Molecular Mechanism of Mitochondrial Complex I Disruption by m.14484T>C Underlying Leber Hereditary Optic Neuropathy

Leber's Hereditary Optic Neuropathy (LHON) is a rare genetic condition and severe neurological disorder characterized by dysfunctional mitochondria under extreme oxidative stress, resulting in retinal ganglion cell death and subsequent rapid bilateral loss of central vision.
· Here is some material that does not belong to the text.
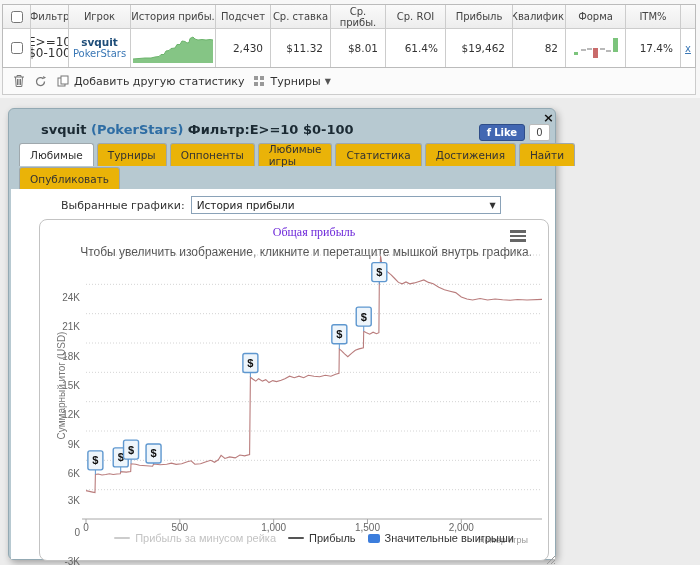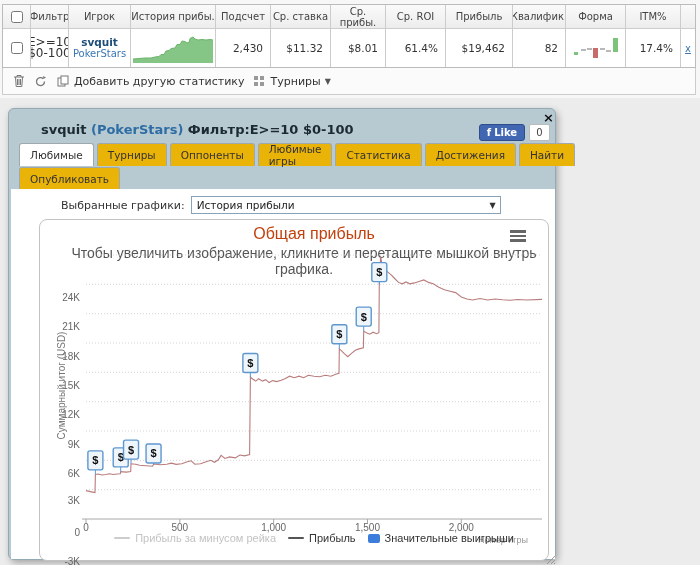"Общая прибыль" #chart-title { color: #c2410c -> #6d28d9; font-family: none -> Liberation Serif, serif; font-size: 16px -> 12px }
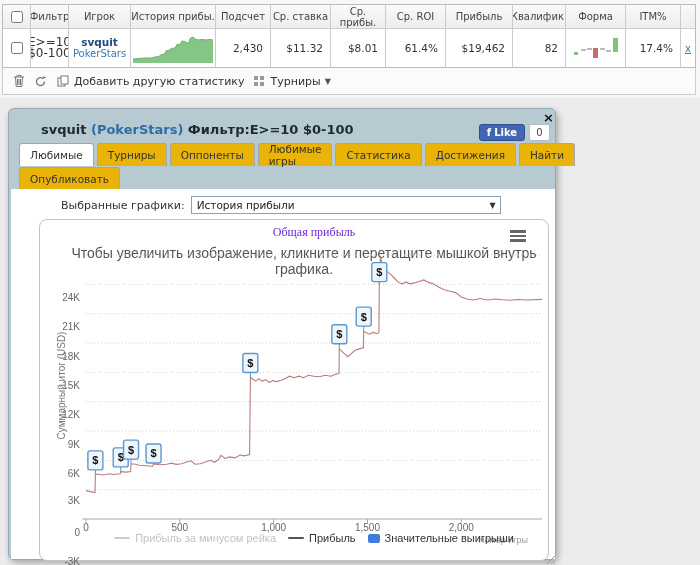"Чтобы увеличить изображение, кликните и" #chart-subtitle { font-size: 14px -> 12px; left: 24px -> 12px; text-align: center -> right }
The m.14484T>C mutation in the ND6 subunit of mitochondrial complex I is known for inducing LHON, and is a prevalent LHON-associated mutation, yet its mechanism of impairment at the molecular level is currently unresolved. In this study, we explore the biophysical underpinnings of this mutation and its role in LHON through disruption of human complex I function. We consider, using atomistic simulations, the differential thermodynamics and kinetics of coenzyme Q10 binding between the mutant and wild-type forms, altered dynamics of the complex upon mutation, and key interactions between coenzyme Q10 and complex I binding sites. The hydrogen bond network present near and within the coenzyme Q10 binding domain, along with proper hydration of E-channel residues that couple redox chemistry to proton pumping, is found to be critical for complex I stability and quinone binding, which the ND6-centered mutation disrupts.